The temporary buildings look like giant mushrooms, the arching, corrugated iron roofs stretch across concrete floors, peeking through acres of wild grass and farmland. The remains of these shelters are the only buildings protruding through the landscape, the medical tents, sleeping quarters, and wire fencing, all long since torn down. These are the only artifacts left.
He stands with arms crossed, rocking back and forth on his heels, nodding, reconciling the still countryside with his memory—the water tower withers beneath choking ivy vines. Only the silent orbit of a wild swan disturbs the horizon of liquid glass. Moonbeams have replaced the searchlights long since extinguished on the lake’s surface. My father turns and looks right through me to the other side of his history.
I am thirteen.
Perhaps, I come from war. War certainly sat beside me at the dinner table as I rearranged my food, listening to my father raging about having nothing to eat but grass soup and stale bread in the camps.

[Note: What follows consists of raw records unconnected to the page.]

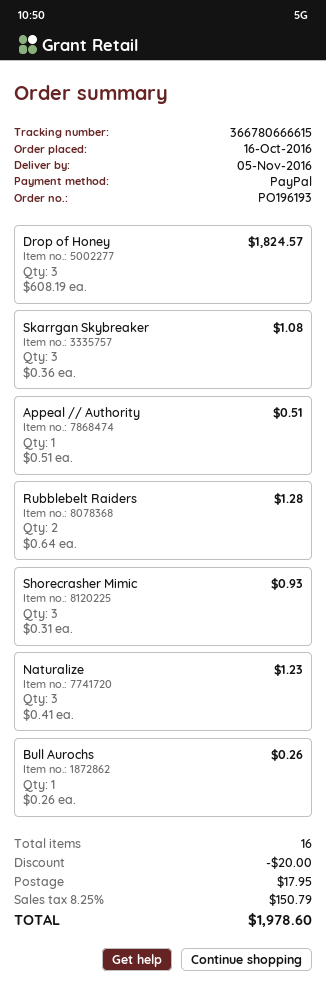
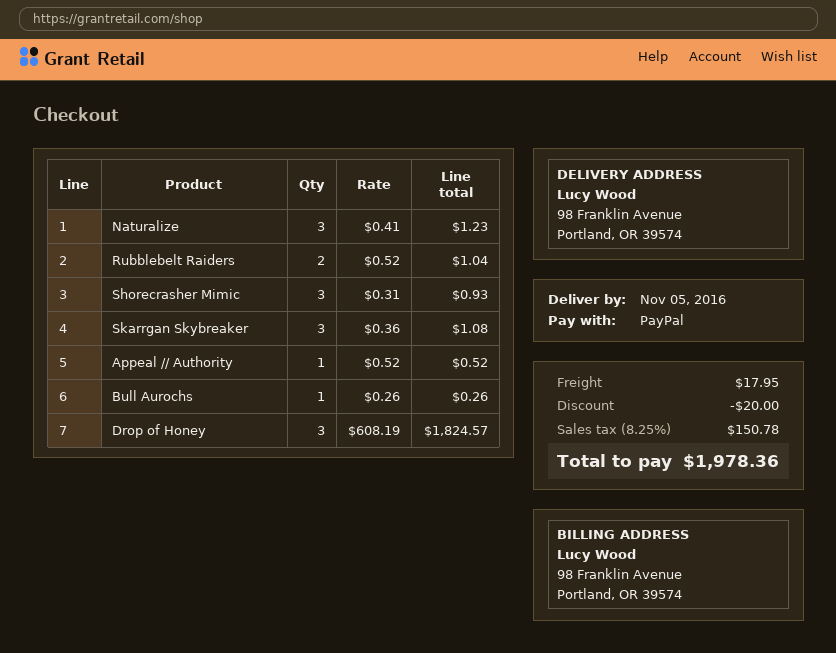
Appeal // Authority: 1 x 0.51 = 0.51 -> 1 x 0.52 = 0.52
Rubblebelt Raiders: 2 x 0.64 = 1.28 -> 2 x 0.52 = 1.04
tax: 8.25% = 150.79 -> 8.25% = 150.78
total: 1978.60 -> 1978.36

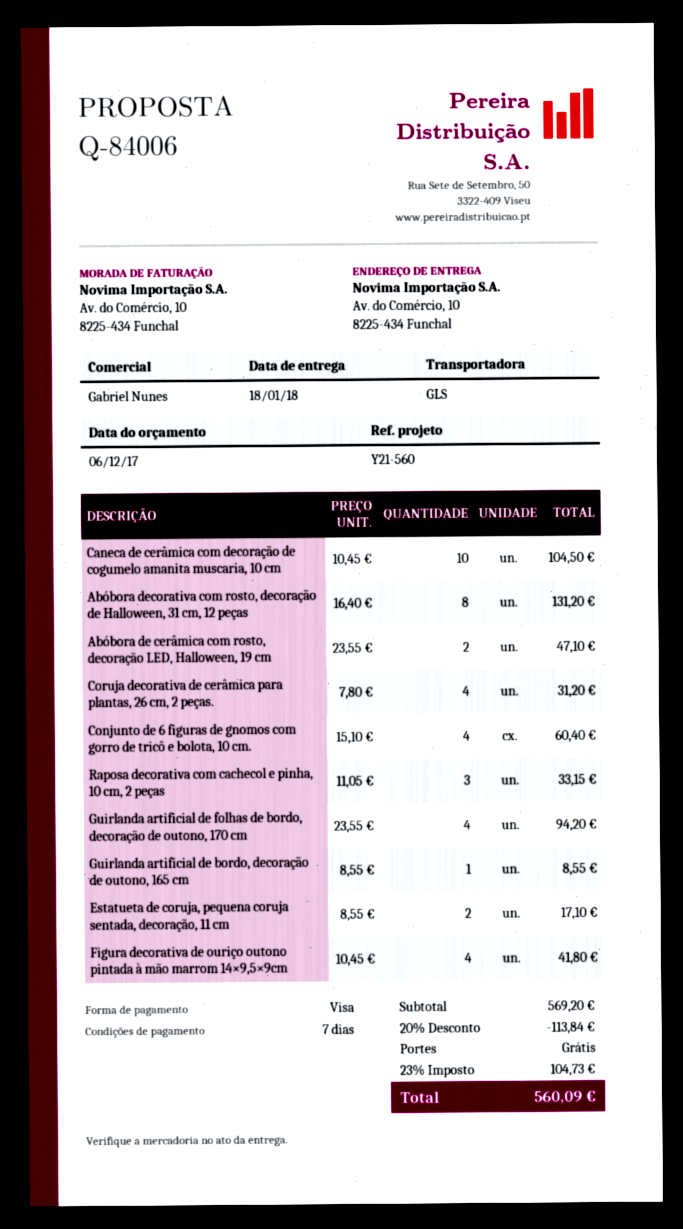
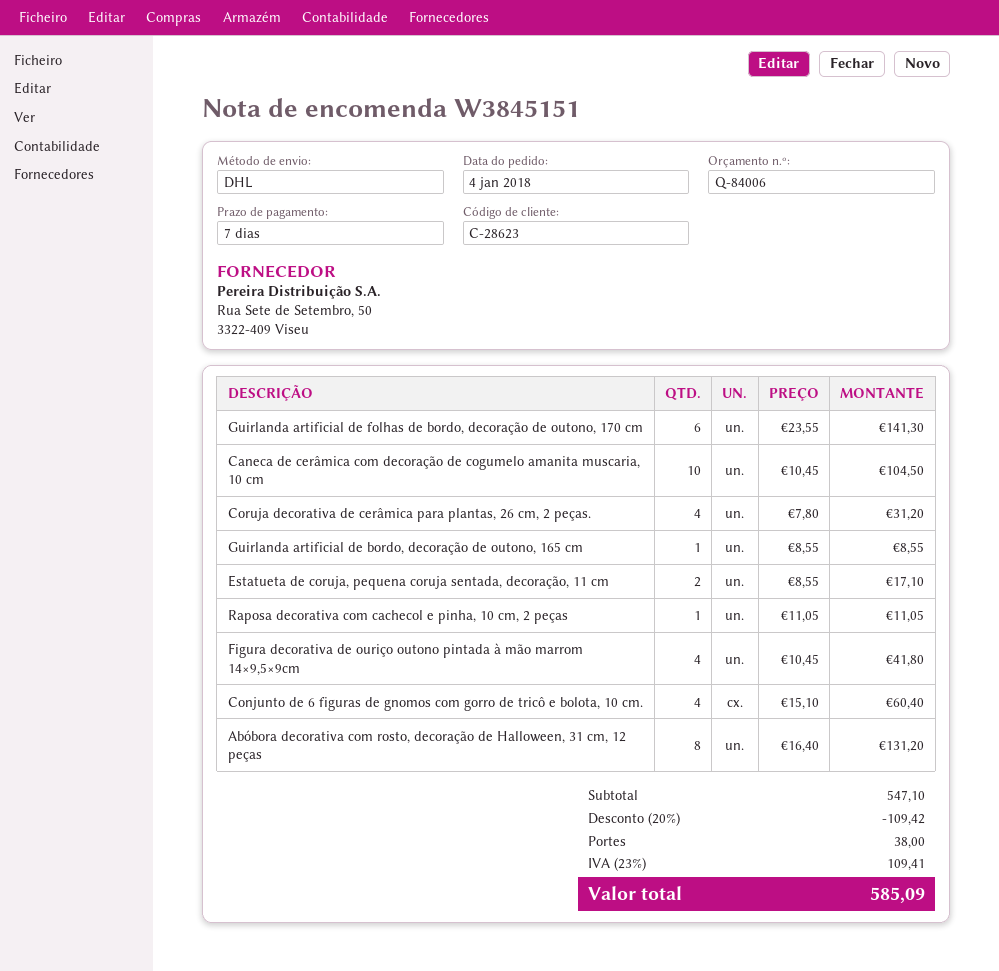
shipping method: GLS -> DHL
Abóbora de cerâmica com rosto, decoração LED, Halloween, 19 cm: 2 x 23.55 = 47.10 -> none
Raposa decorativa com cachecol e pinha, 10 cm, 2 peças: 3 x 11.05 = 33.15 -> 1 x 11.05 = 11.05
Guirlanda artificial de folhas de bordo, decoração de outono, 170 cm: 4 x 23.55 = 94.20 -> 6 x 23.55 = 141.30
subtotal: 569.20 -> 547.10
discount: 20% = 113.84 -> 20% = 109.42
shipping: 0.00 -> 38.00
tax: 23% = 104.73 -> 23% = 109.41
total: 560.09 -> 585.09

War followed me to school when I did not find stories of children like my mother sleeping in air raid shelters, waiting for the silence that comes just before a bomb explodes. I did not see images of war’s unnatural cherry sunsets emblazoned on my history books’ pages. In geography, I learned that Ukraine, my father’s country, was part of the Soviet Union and once called Little Russia, not a country with a soul of its own.

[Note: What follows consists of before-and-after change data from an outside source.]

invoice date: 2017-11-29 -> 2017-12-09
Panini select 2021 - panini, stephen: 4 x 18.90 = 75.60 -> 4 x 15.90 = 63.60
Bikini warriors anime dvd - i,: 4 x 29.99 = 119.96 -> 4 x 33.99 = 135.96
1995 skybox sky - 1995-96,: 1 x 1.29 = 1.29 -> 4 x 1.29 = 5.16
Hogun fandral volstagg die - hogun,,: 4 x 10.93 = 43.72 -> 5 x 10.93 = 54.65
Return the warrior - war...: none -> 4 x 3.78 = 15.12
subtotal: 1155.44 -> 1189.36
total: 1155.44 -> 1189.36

I became obsessed with war. Imagined it. Feared it. I allowed myself to be seduced by stories about it. By its enormity, its uncertainty, by the horrors people like my father and mother witnessed, by the courage of its survivors. War lodged itself in my throat, defined me, chastised me, and tantalized me.
I wondered what it would be like to see war. To confront it, to live through it. Scanning the newspapers for photos of war-torn countries, I searched for the same absence I once knew in my father. I hunted for my mother’s war in the corridors of museums and libraries and in the reedy voices of those who remembered. If I could see war, I could understand my parents. If I could suffer as they did, maybe then I would be worthy of the blessings in my life, and God would not continue to punish me for my innocence. I have not known war the way both of my parents did.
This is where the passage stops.